Im Jahre 1886 brauste ein arger Sturmwind über diese Höhen hin und riß in seiner Gewalt mehrere in der Nähe stehende Bäume um. Einer derselben stürzte mitten auf das Kirchlein und ruinierte es vollständig; merkwürdig war, daß die Christusfigur gar nicht verletzt wurde. Alsbald fanden sich wieder Leute, die die Kapelle
wieder in Stand setzten, besonders war die Familie Bach, vulgo 'Stuehauerbache', sehr daran beteiligt; ein Mitglied derselben, das vor Jahresfrist fast 90 Jahre alt starb, erzählte oft, daß er als Bursche von 16 bis 17 Jahren seinem Vater
die Kapelle habe reparieren helfen. Die Kapelle erhielt sich seit jener Zeit immer im Stande; nun wurde der Holzbau aber doch baufällig und dringend reparaturbedürftig. Zu diesem Zwecke taten sich wieder einige Leute zusammen, die die Sache in Angriff nahmen. Zuerst wurden einige Barmittel gesammelt, um die nötigen Auslagen zu decken. Die Gaben flossen aber so reichlich, daß der Plan gefaßt wurde, das Kirchlein ganz neu herzustellen, und zwar nicht mehr an der alten Stelle, sondern mehr vorn am Felsen, um die herrliche Rundsicht von dort aus zu genießen. Im Laufe des Sommers wurde der Holzrohbau im Dorfe fertiggestellt und dann eines Abends viele Leute aufgeboten, um den zerlegten Rohbau auf die steile Höhe hinaufzutragen. Droben Wurde der Bau aufgeschlagen und von innen und außen verschalt, außen noch mit Eternitplatten bekleidet, ebenso ist auch das Dach von Eternit, so daß an Dauerhaftigkeit nichts zu wünschen übrig bleibt.
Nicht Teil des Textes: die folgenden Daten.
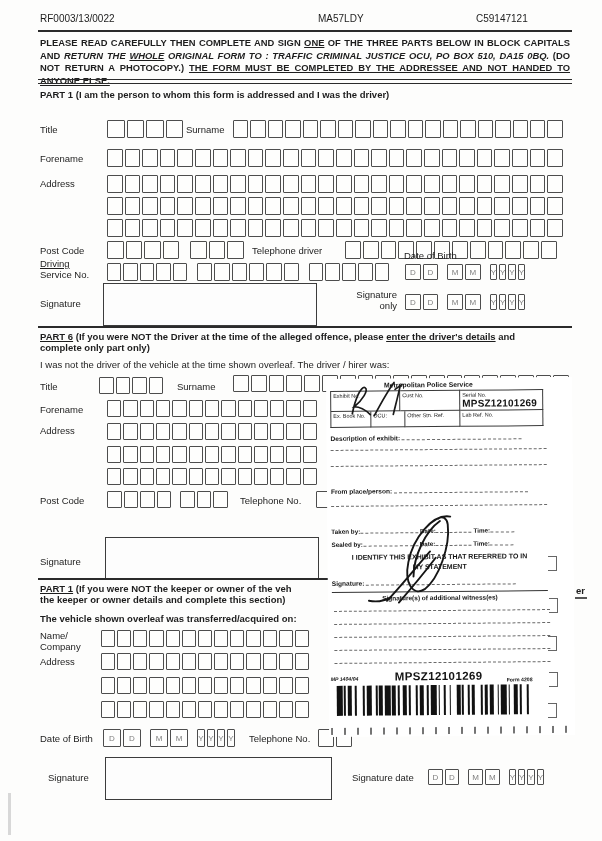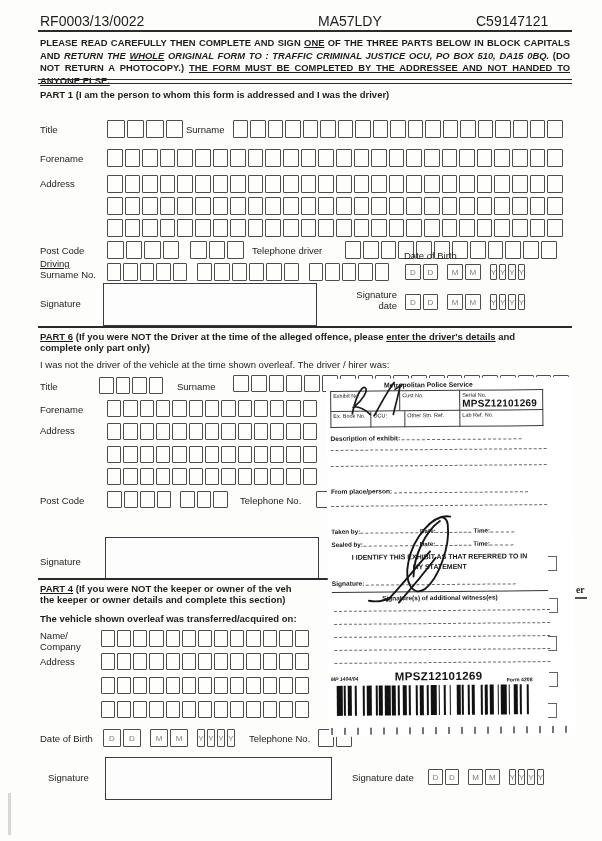--- a/index.html
+++ b/index.html
@@ -6,7 +6,7 @@
   .page{position:relative;width:602px;height:841px;background:#fdfdfc;margin:0 auto;
         font-family:"Liberation Sans","DejaVu Sans",sans-serif;color:#1d1d1d;overflow:hidden;}
   .abs{position:absolute;}
-  .t9{font-size:9.5px;} .t10{font-size:14px;} .b{font-weight:bold;} .i{font-style:italic;} .u{text-decoration:underline;}
+  .t9{font-size:9.5px;} .t10{font-size:10px;} .b{font-weight:bold;} .i{font-style:italic;} .u{text-decoration:underline;}
   .hline{position:absolute;background:#2b2b2b;}
   .dline{position:absolute;height:3px;border-top:1.4px solid #2b2b2b;border-bottom:1px solid #2b2b2b;}
   

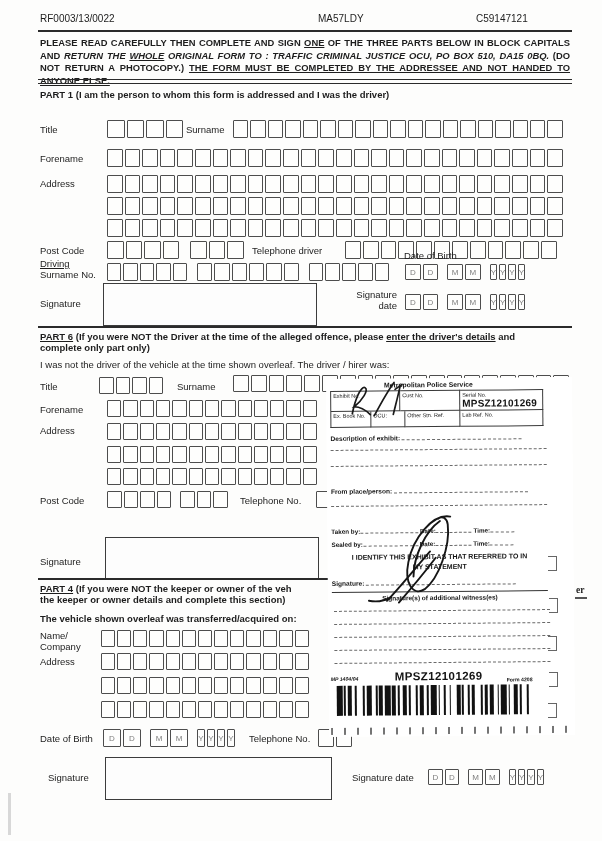--- a/index.html
+++ b/index.html
@@ -220,7 +220,7 @@
     </div>
 
   <div class="abs t9" style="left:40px;top:258px;text-decoration:underline;">Driving</div>
-  <div class="abs t9" style="left:40px;top:269px;">Surname No.</div>
+  <div class="abs t9" style="left:40px;top:269px;">Service No.</div>
   <div class="brow" style="left:107px;top:263px;width:80px;">
       <div class="cbox"></div>
       <div class="cbox"></div>

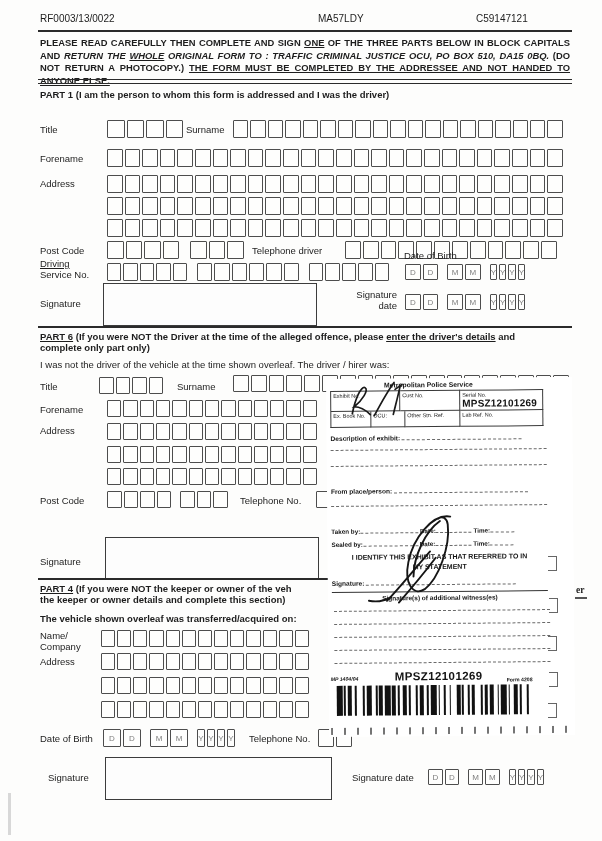--- a/index.html
+++ b/index.html
@@ -264,7 +264,7 @@
   <div class="abs t9" style="left:40px;top:298px;">Signature</div>
   <div class="sigbox" style="left:103px;top:283px;width:212px;height:41px;"></div>
   <div class="abs t9" style="left:335px;top:289px;width:62px;text-align:right;">Signature</div>
-  <div class="abs t9" style="left:335px;top:300px;width:62px;text-align:right;">date</div>
+  <div class="abs t9" style="left:335px;top:300px;width:62px;text-align:right;">only</div>
   <div class="brow" style="left:405px;top:294px;width:120px;height:16px;">
       <div class="dgrp">
         <div class="cbox lbox">D</div>

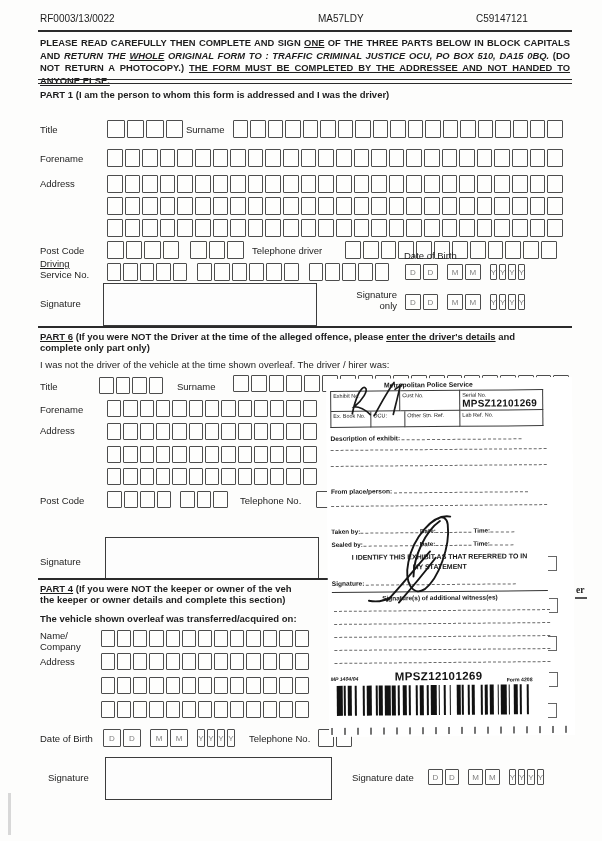--- a/index.html
+++ b/index.html
@@ -406,7 +406,7 @@
 
   <div class="hline" style="left:38px;top:578px;width:534px;height:2.4px;"></div>
   <div class="abs t9 b" style="left:40px;top:583px;width:560px;">
-    <span class="u">PART 4</span><span> (If you were NOT the keeper or owner of the veh</span><br>
+    <span class="u">PART 1</span><span> (If you were NOT the keeper or owner of the veh</span><br>
     <span>the keeper or owner details and complete this section)</span>
   </div>
   <div class="abs t9 b" style="left:576px;top:585px;z-index:6;font-family:Liberation Serif, serif;">er</div>

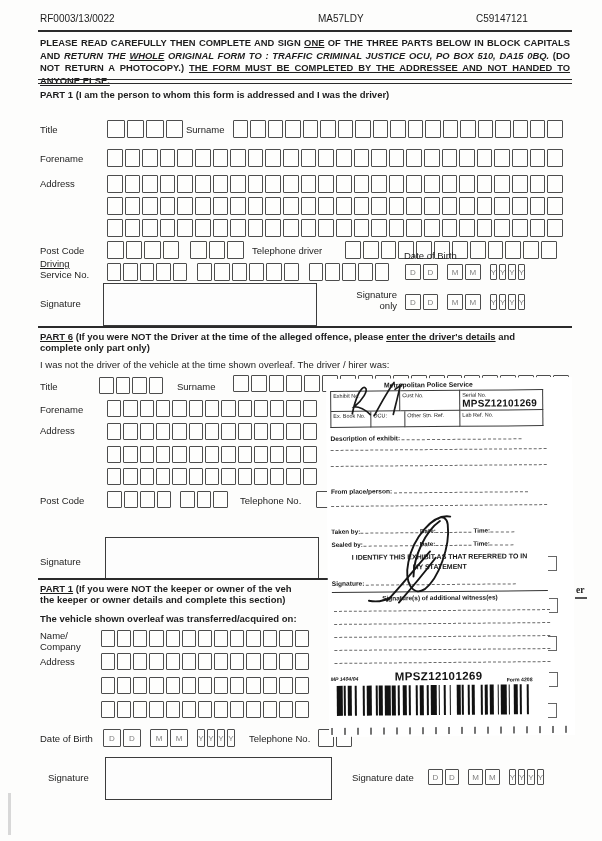--- a/index.html
+++ b/index.html
@@ -409,7 +409,7 @@
     <span class="u">PART 1</span><span> (If you were NOT the keeper or owner of the veh</span><br>
     <span>the keeper or owner details and complete this section)</span>
   </div>
-  <div class="abs t9 b" style="left:576px;top:585px;z-index:6;font-family:Liberation Serif, serif;">er</div>
+  <div class="abs t9 b" style="left:576px;top:585px;z-index:6;">er</div>
   <div class="abs t9" style="left:40px;top:613px;font-weight:bold;">The vehicle shown overleaf was transferred/acquired on:</div>
 
   <div class="abs t9" style="left:40px;top:630px;">Name/</div>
Das Innere ziert ein schöner Altar mit einer geschnitzten Ecce Homo-Figur und einem Altarblatt, die Verurteilung Jesu durch Pilatus darstellend. Ferner noch einige Leuchter und ein schöner Kreuzweg. Manchmal ertönt von dem zierlichen Türmchen das Ave-Glöcklein in die Tiefe und verkündet, von dort herab das Lob Mariens. Möge es so bleiben immerdar!